= Beginning of Section =

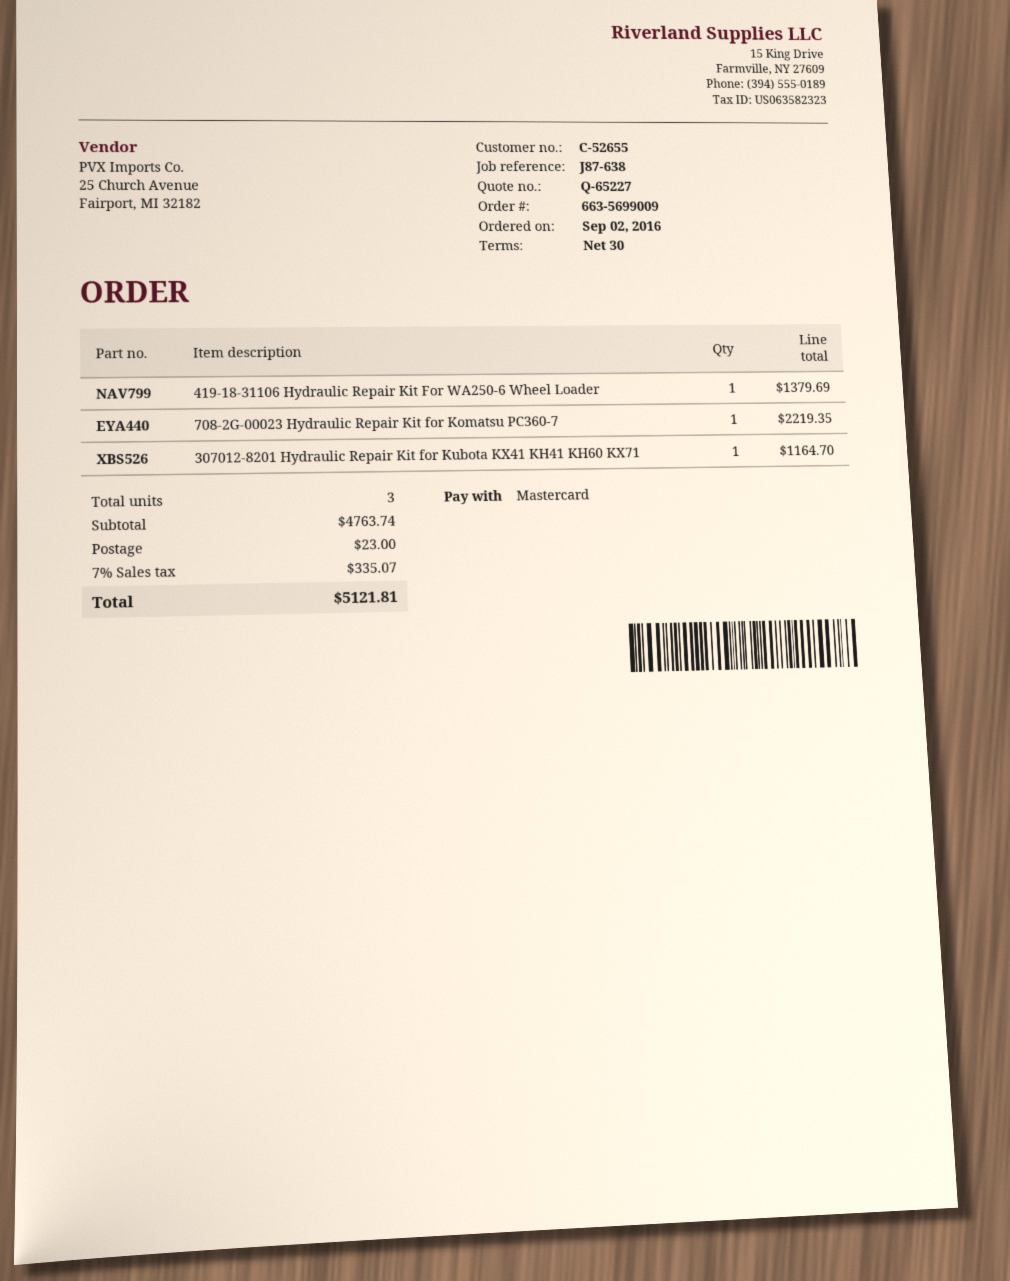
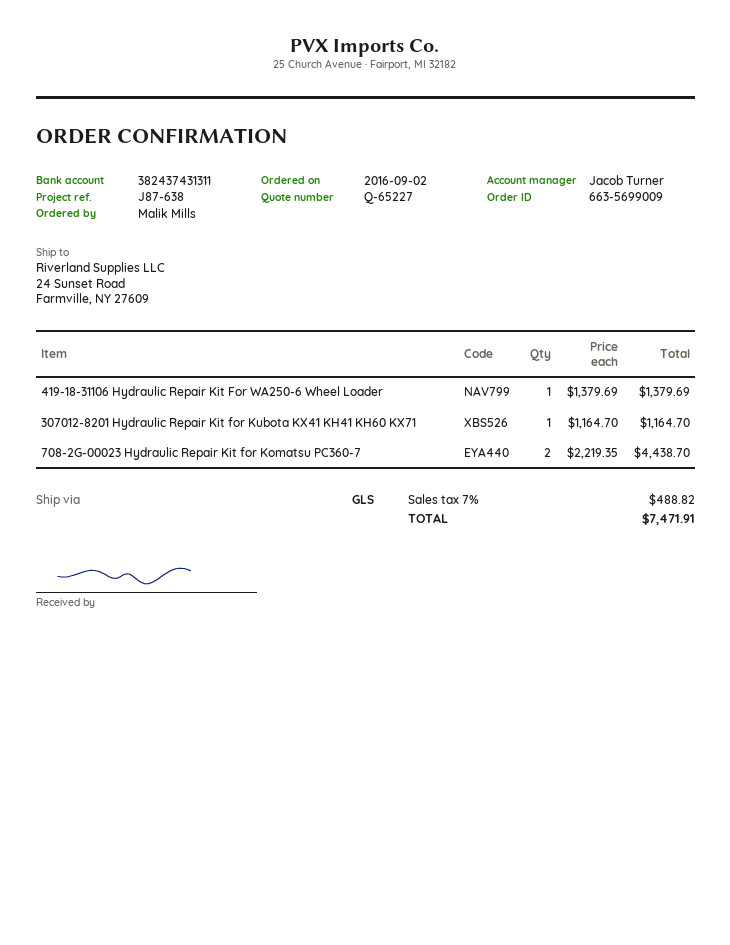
708-2G-00023 Hydraulic Repair Kit for Komatsu PC360-7: 1 for 2219.35 -> 2 for 4438.70
shipping: 23.00 -> none
tax: 7% = 335.07 -> 7% = 488.82
total: 5121.81 -> 7471.91

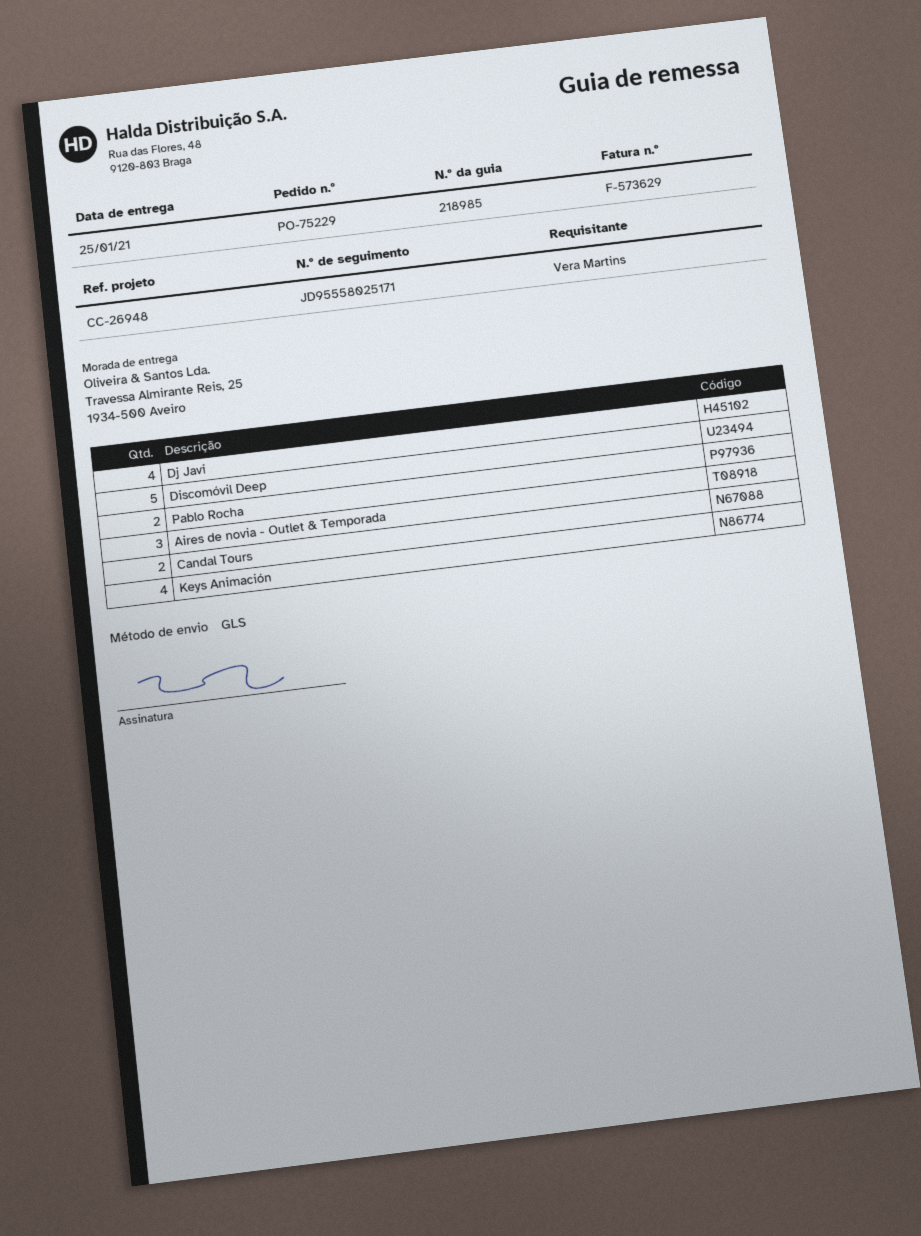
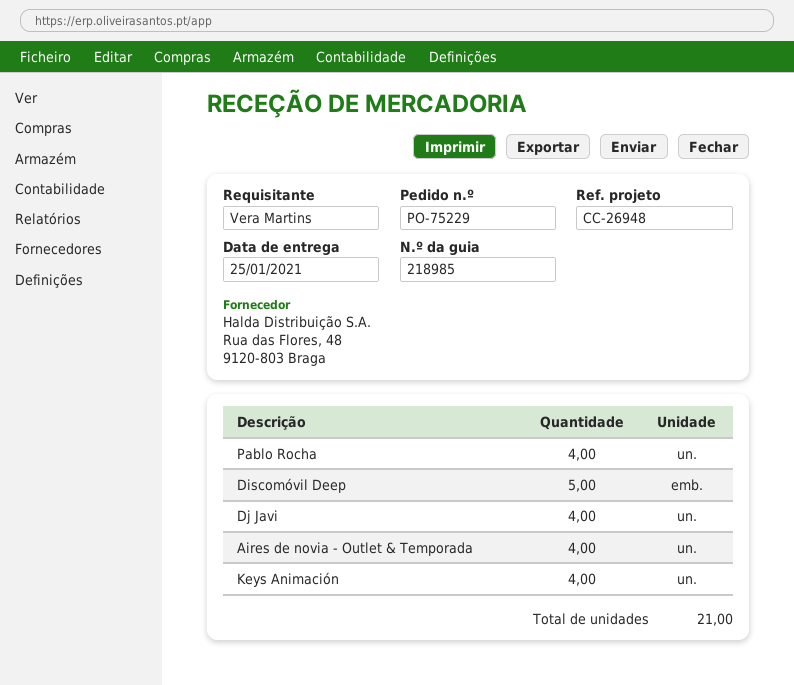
Pablo Rocha: 2 -> 4
Aires de novia - Outlet & Temporada: 3 -> 4
Candal Tours: 2 -> none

= End of Section =

The response must contain exactly the lines from the one with "Pablo Rocha: 2 -> 4" to the end of the entries above, both included, and nothing more.

Pablo Rocha: 2 -> 4
Aires de novia - Outlet & Temporada: 3 -> 4
Candal Tours: 2 -> none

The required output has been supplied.